Brindi Janey, Staff Writer

Brindi Janey, Staff Writer


“…we should be supporting other women and their bodies, not shaming or covering them up due to others ‘being distracted.'”

   On August 27th a few students began a protest of dress code policies. Some sings which read “Stop Sexualizing Minors” we’re posted in the bathrooms and made their way to social media. While the staff did not really have a reaction to this protest, the students did, and it opened their eyes to the sexualization that we see in our high school today. Although dressing for the occasion is importantthat is not what this dress code is about.

   Articles of clothing such as sweatpants, sweatshirts, and slippers are not prohibited by the staff. These are a few things that are prohibited: tank tops, crop tops, and tight clothing. While some find it difficult to say what clothing should and should not be allowed in a high school, the students here have their suspicions about the way the staff enforces dress codeThe biggest takeaway from this is to support other women and their bodies, not shame or cover them up due to others being distracted. 

   A great idea that should be flourishing in Gulf Breeze High School is teaching people to be respectful of other bodies instead of forcing people to suppress expression and fun. A large part of being a teen around peers is gaining confidence. What better way to gain confidence than to wear the most beautiful outfit one own?. With dress code in place that confidence continues to be stripped from students, making it difficult to be true to oneself. The psychological affect of being denied self confidence can be detrimental, especially as a teenager.
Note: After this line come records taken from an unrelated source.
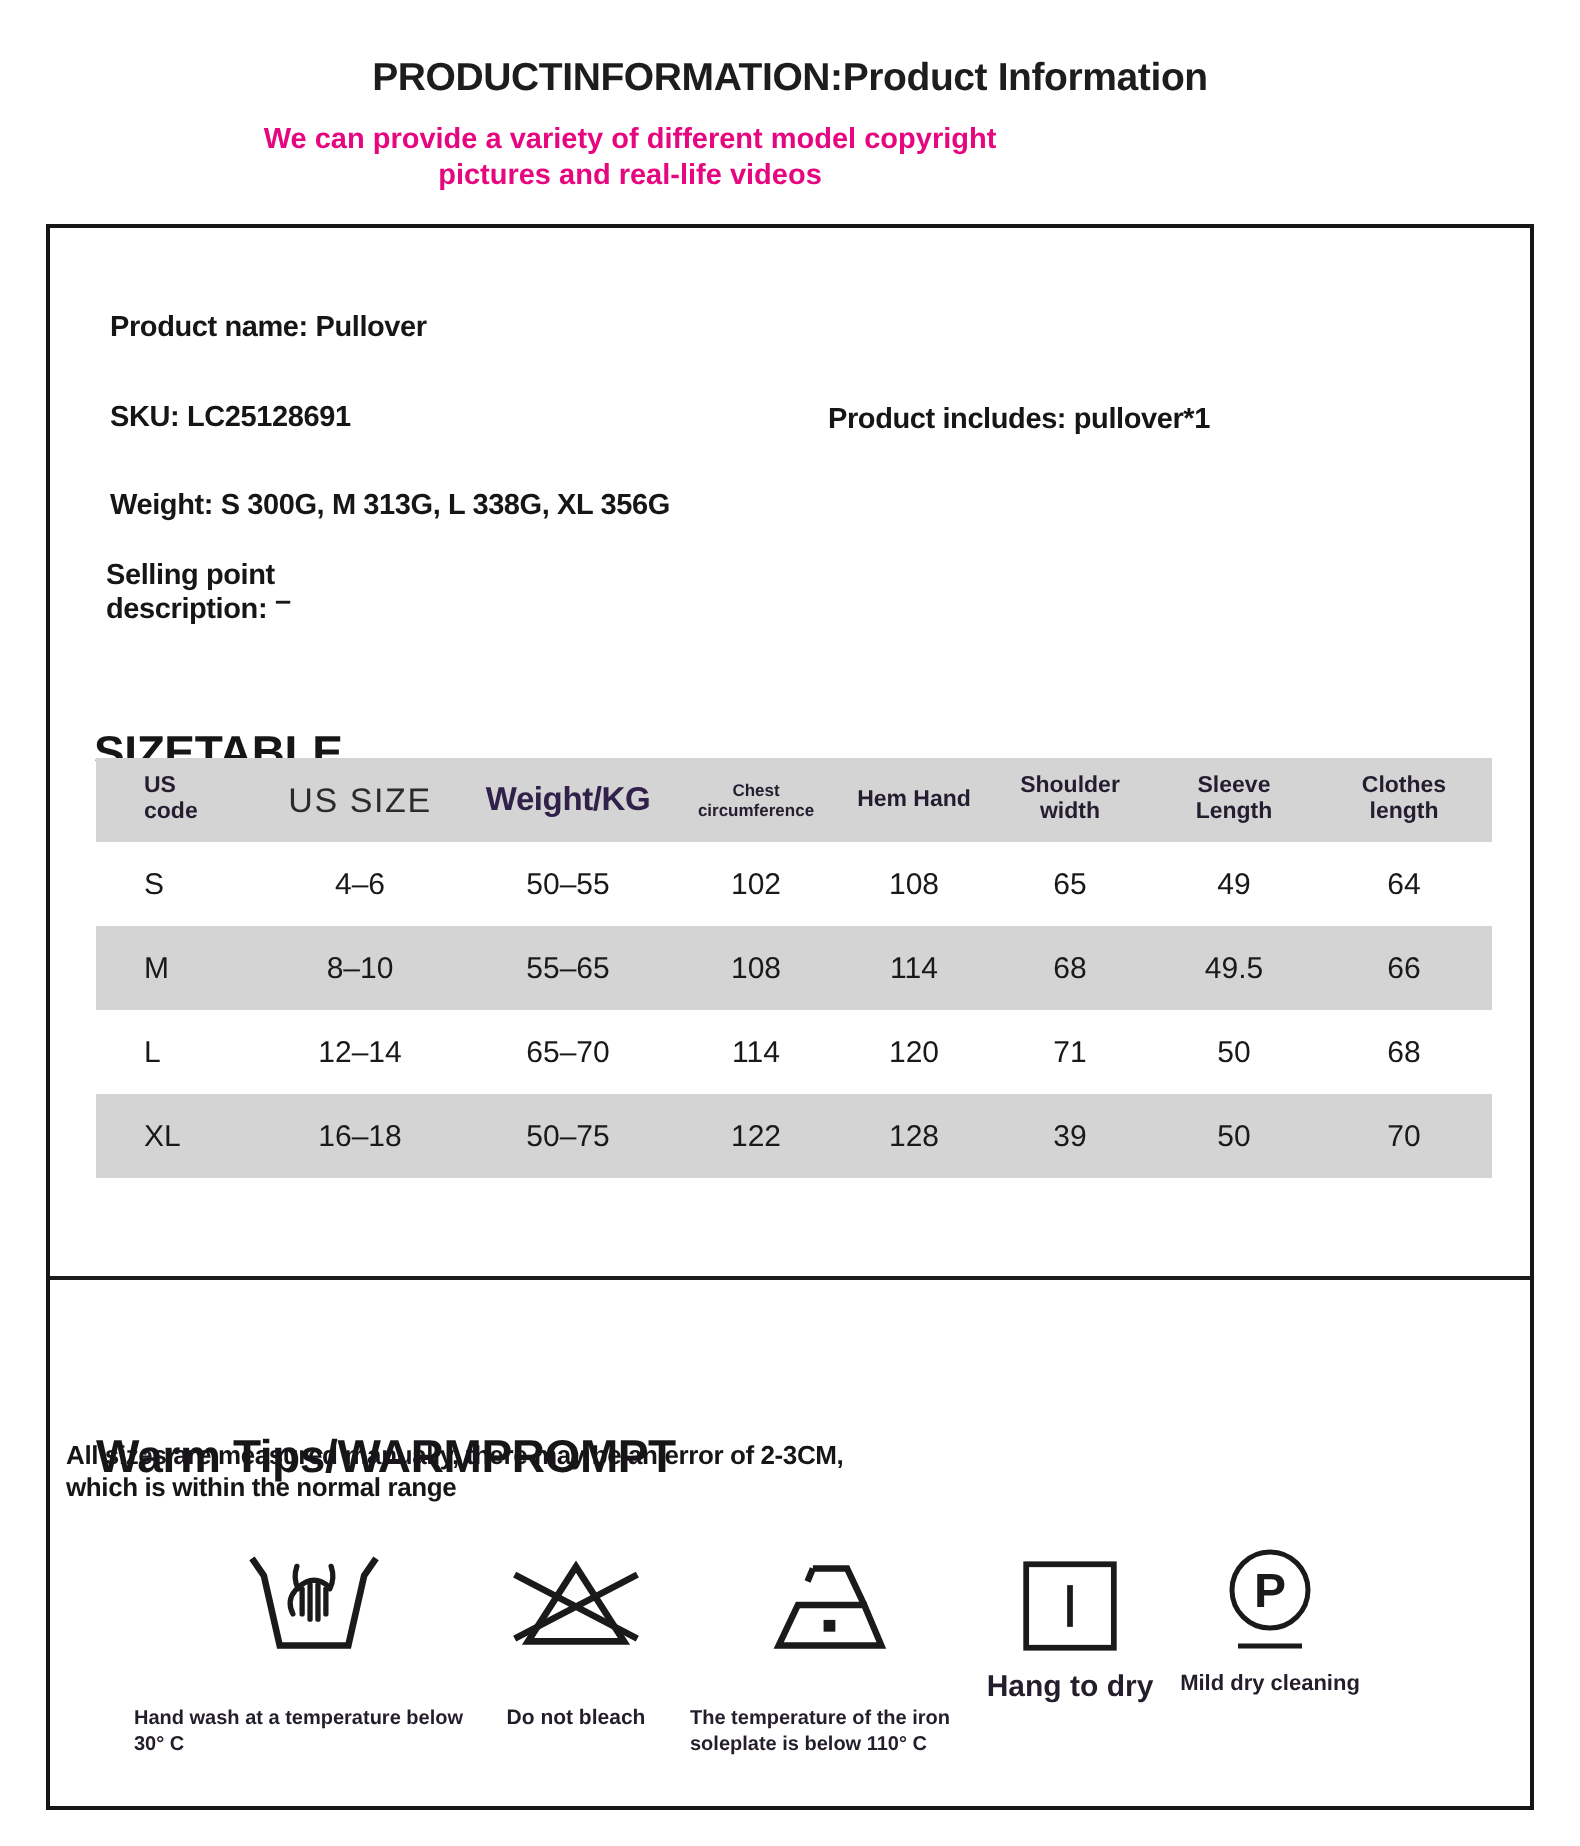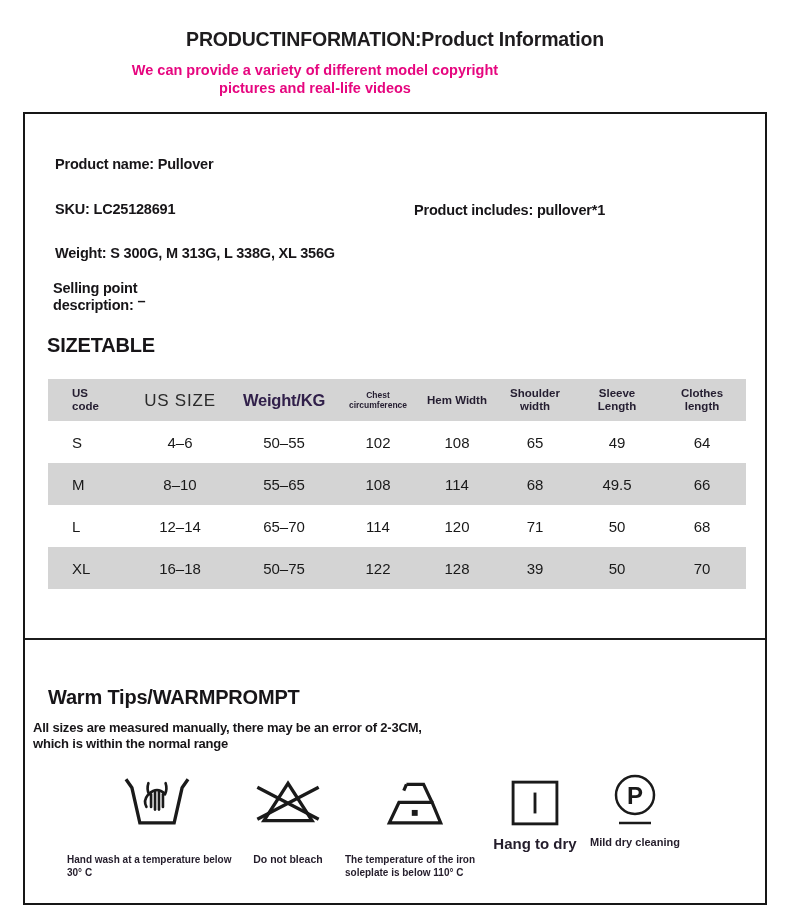--- a/index.html
+++ b/index.html
@@ -24,7 +24,7 @@
   .sp{left:28px;top:166px;width:118px;line-height:17px;}
   .sp .dash{position:relative;top:-4px;font-weight:700;}
 
-  .section-h{font-size:20px;font-weight:700;letter-spacing:-0.2px;color:#171518;}
+  .section-h{font-size:23px;font-weight:700;letter-spacing:-0.2px;color:#171518;margin-top:29px;}
   .sizetable-h{left:22px;top:220px;}
 
   table.size{left:23px;top:265px;width:698px;border-collapse:collapse;table-layout:fixed;}

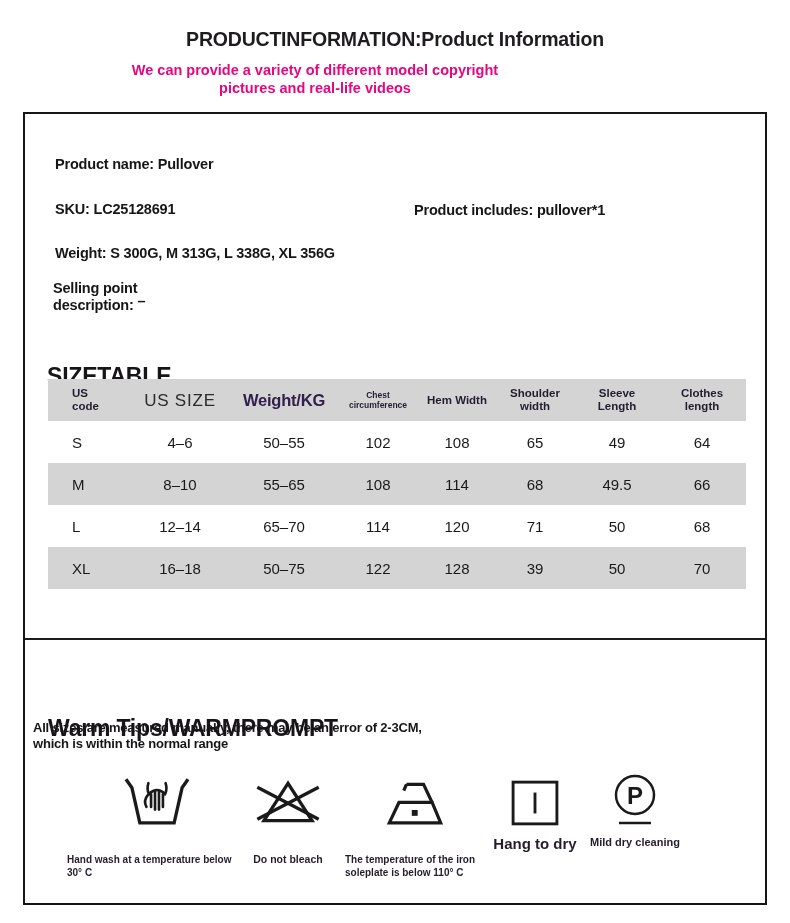--- a/index.html
+++ b/index.html
@@ -90,7 +90,7 @@
         <th class="weight-kg">Weight/KG</th>
         <th class="chest pre">Chest
 circumference</th>
-        <th>Hem Width</th>
+        <th>Hem Hand</th>
         <th class="pre">Shoulder
 width</th>
         <th class="pre">Sleeve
   Another question from the students is why the teachers have more of a say than their own parents over their clothing. Dress code was made to restrict and cover students  as if they are sexual beings. Ironically, adults are sexualizing these students by attempting to desexualize them, overall it is counterproductive and wrong. Not only does this sexualize women, it criminalizes men. The students are not the ones who are distracted and bothered by skin showing, the authority figures at the school are. 

   My personal morals go against the sexualization of children, but so should everyone else’s. I believe that there should be more learning about respecting other bodies and choices made about their bodies at high schools rather than restricting.